- **Work required**
In your copy, leave out the pictures and output only the lines from the one holding "text-align: justify;" through the end of the data below, exactly.

- **Input for this task**
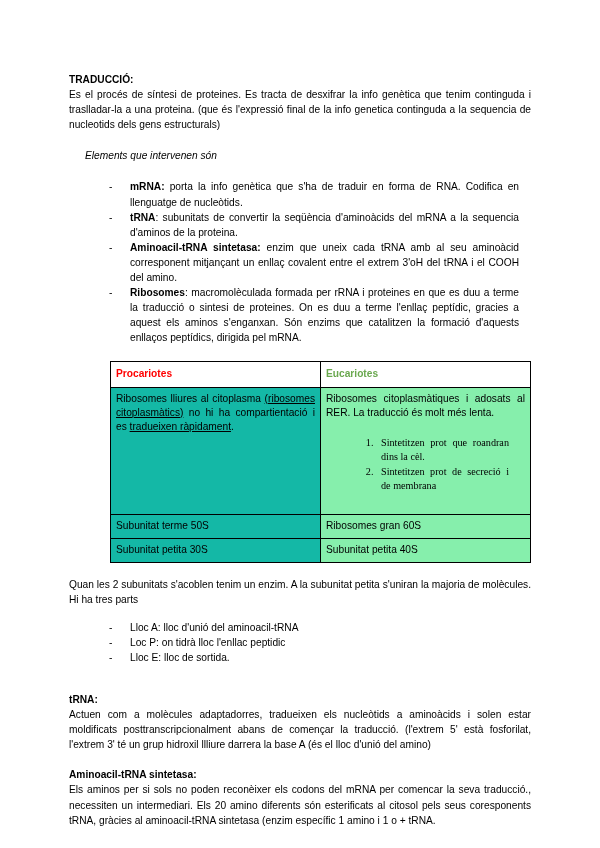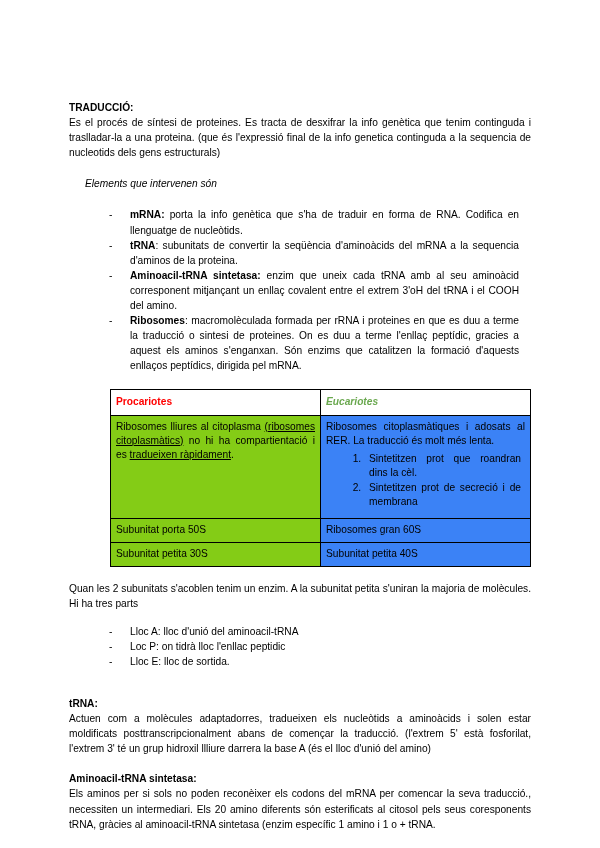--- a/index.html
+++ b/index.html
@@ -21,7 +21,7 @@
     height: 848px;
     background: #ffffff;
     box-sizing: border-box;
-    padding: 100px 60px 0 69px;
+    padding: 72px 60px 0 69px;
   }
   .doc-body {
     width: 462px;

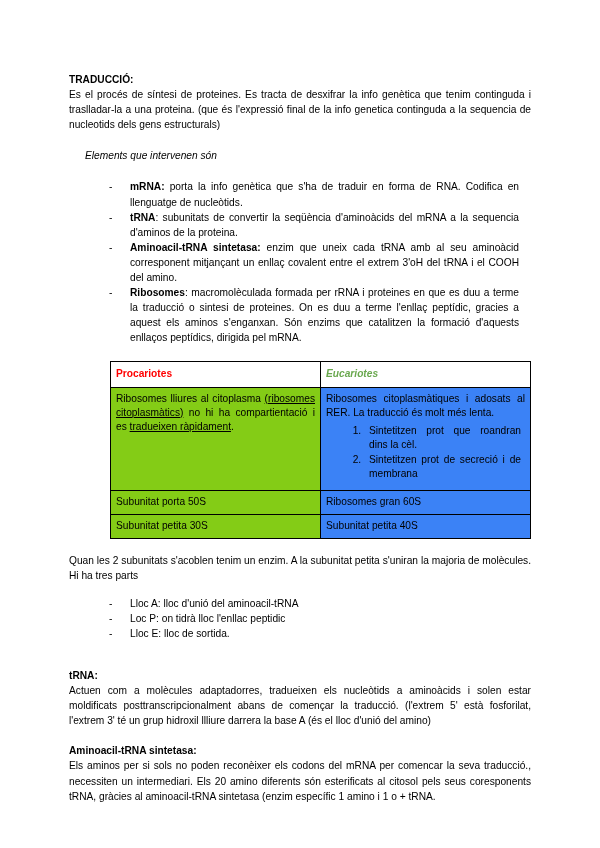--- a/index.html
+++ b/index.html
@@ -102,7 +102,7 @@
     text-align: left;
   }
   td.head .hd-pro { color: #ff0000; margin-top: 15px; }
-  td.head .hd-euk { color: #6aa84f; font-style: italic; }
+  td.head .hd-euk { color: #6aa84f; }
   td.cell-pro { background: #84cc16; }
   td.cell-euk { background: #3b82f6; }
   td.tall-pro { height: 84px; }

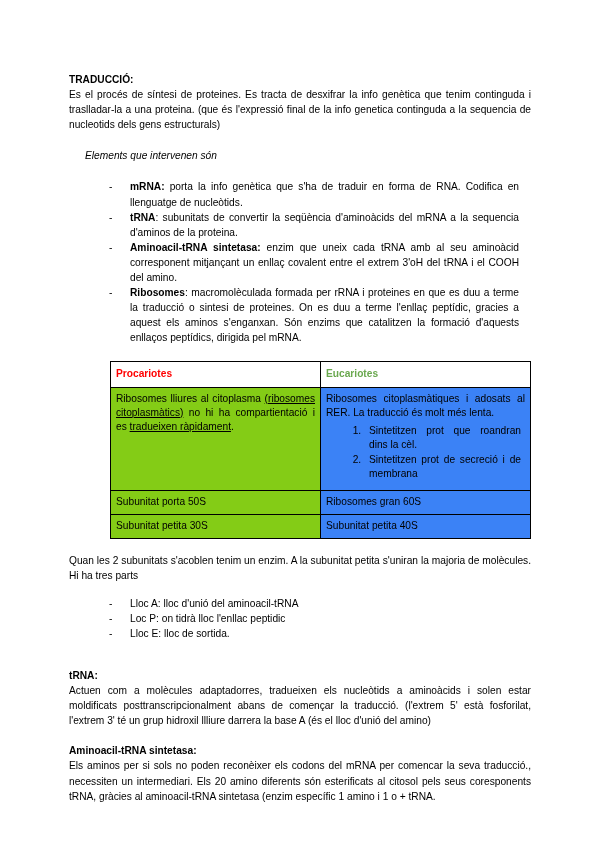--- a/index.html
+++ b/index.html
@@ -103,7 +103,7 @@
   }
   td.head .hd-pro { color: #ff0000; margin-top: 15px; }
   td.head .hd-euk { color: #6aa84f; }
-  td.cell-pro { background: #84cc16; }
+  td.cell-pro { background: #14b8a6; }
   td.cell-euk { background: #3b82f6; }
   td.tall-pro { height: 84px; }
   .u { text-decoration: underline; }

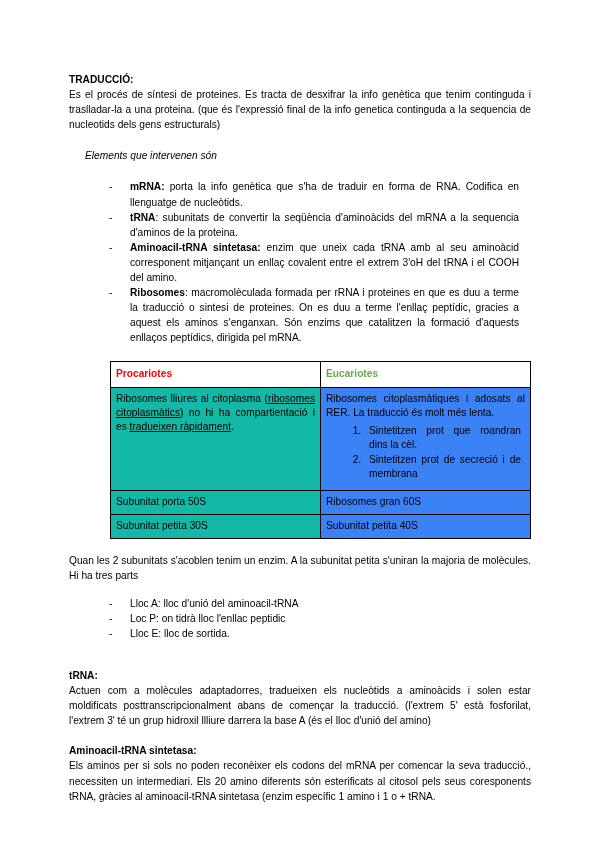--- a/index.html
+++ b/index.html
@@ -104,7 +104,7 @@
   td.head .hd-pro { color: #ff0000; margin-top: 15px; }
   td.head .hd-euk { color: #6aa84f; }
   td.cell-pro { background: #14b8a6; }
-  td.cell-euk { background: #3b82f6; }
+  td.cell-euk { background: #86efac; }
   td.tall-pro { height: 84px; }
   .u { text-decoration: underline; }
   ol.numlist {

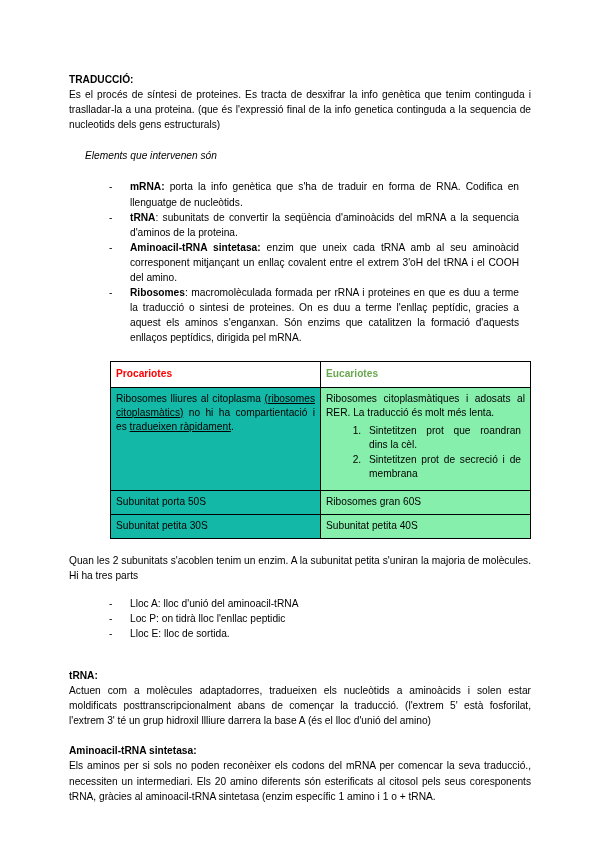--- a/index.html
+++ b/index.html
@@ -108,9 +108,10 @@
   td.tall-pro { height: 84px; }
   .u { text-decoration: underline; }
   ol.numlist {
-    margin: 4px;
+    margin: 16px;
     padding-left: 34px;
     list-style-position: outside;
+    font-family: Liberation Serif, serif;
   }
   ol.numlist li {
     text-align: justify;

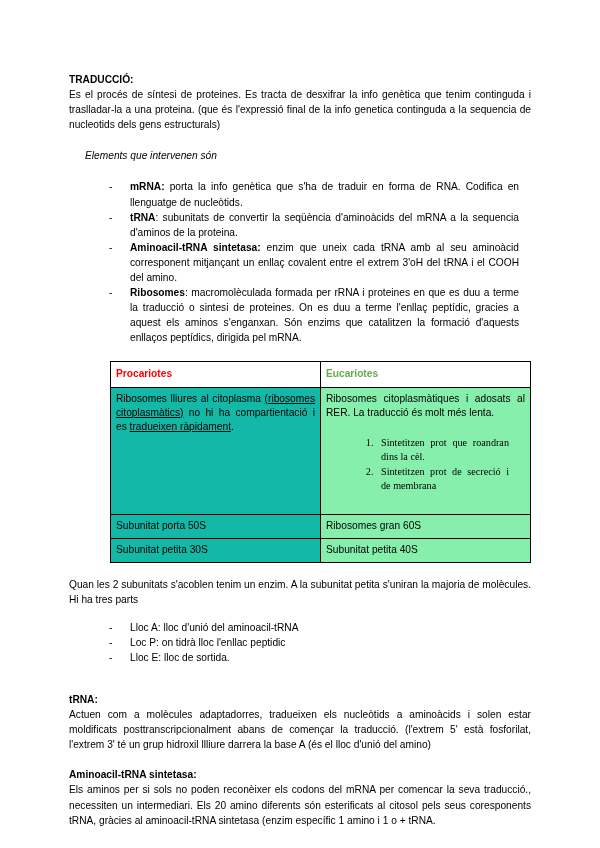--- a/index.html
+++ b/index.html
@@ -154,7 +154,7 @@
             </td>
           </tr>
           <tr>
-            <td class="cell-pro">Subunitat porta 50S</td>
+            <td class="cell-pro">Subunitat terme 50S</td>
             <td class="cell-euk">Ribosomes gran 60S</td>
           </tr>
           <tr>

- **Solution**
     text-align: justify;

--- a/index.html
+++ b/index.html
@@ -154,7 +154,7 @@
             </td>
           </tr>
           <tr>
-            <td class="cell-pro">Subunitat porta 50S</td>
+            <td class="cell-pro">Subunitat terme 50S</td>
             <td class="cell-euk">Ribosomes gran 60S</td>
           </tr>
           <tr>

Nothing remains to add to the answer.